The outdoor heat exchanger 15 is connected to the four-way valve 14 to allow the refrigerant to condense or evaporate by heat exchange with the outside air. In the cooling operation or the cooling / cooling chamber or the cooling main body operation of the simultaneous cooling and heating type, the outdoor heat exchanger 15 is used as the condenser and used as the evaporator during the heating all room operation or the heating main body simultaneous operation.

At this time, in order to facilitate heat exchange of the outdoor heat exchanger 15, the outdoor unit fan 16 introduces air into the outdoor heat exchanger 15. At least one outdoor fan 16 is provided corresponding to the capacity of the outdoor unit. When a plurality of outdoor unit fans are provided, the plurality of outdoor unit fans are operated in response to a load amount or air volume required for the outdoor unit.
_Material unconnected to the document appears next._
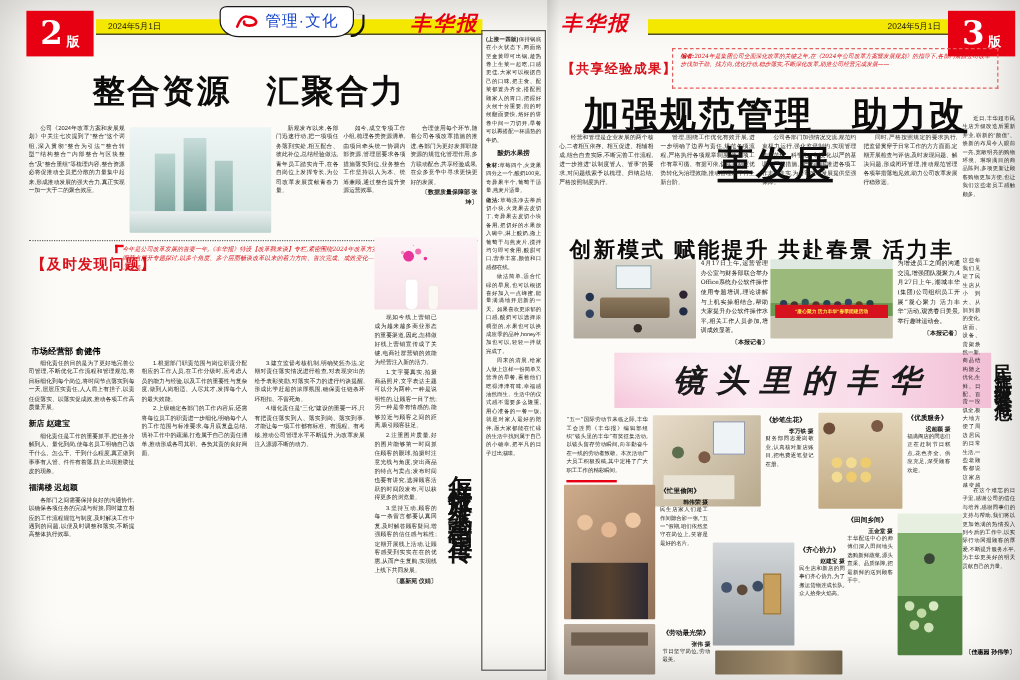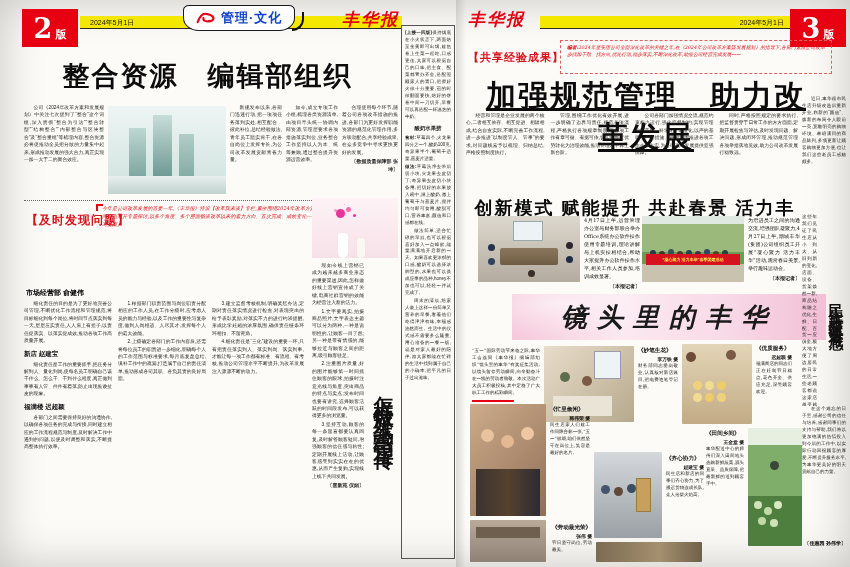"管理·文化" .section-label { font-weight: 700 -> 400 }
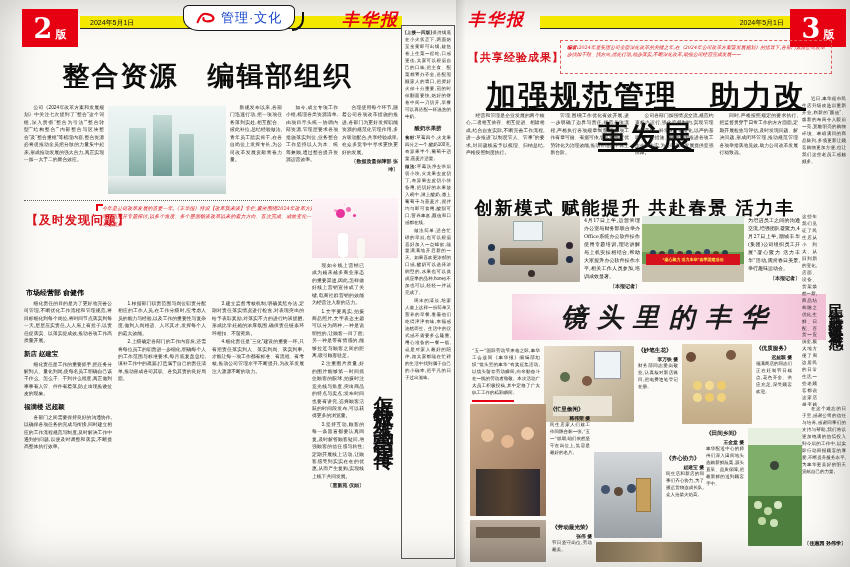"整合资源 编辑部组织" div.abs { text: 编辑部组织 -> 汇聚合力 }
The outdoor unit fan 16 rotates at a predetermined speed according to the rotation operation of the connected motor M so that the air heat exchanged by the outdoor connection exchanger 15 is discharged to the outside.

On the liquid pipe connecting the outdoor heat exchanger 15 and the indoor unit I or the distributor, an outdoor electromagnetic expansion valve 18 and a subcooling device 17 are installed. The solenoid expansion valve 18 expands the condensed refrigerant during heating operation, heating room operation, or simultaneous heating operation, and the supercooling device 17 moves to an indoor unit or distributor during cooling operation, cooling room operation, or simultaneous cooling operation. Cool the refrigerant.

The outdoor unit configured as described above is controlled by a control configuration that supplies power to each unit and transmits control commands.

3 is a block diagram illustrating a control configuration of an outdoor unit according to an embodiment of the present invention.

Referring to FIG. 3, the outdoor units O1 and O11 include the compressor 130, the compressor control unit 120, the temperature sensing unit 140, the output unit 160, the outdoor unit communication unit 170, the data unit 150, and It includes a control unit 110 for controlling the overall operation of the outdoor unit.

In addition, the outdoor unit is a power unit (not shown) for changing the power supplied from the outside to the operating power, a sensing unit for detecting pressure, motor rotation speed, voltage or current, at least one button or switch for inputting the setting for the outdoor unit operation It may further include an input unit provided with a description thereof will be omitted below.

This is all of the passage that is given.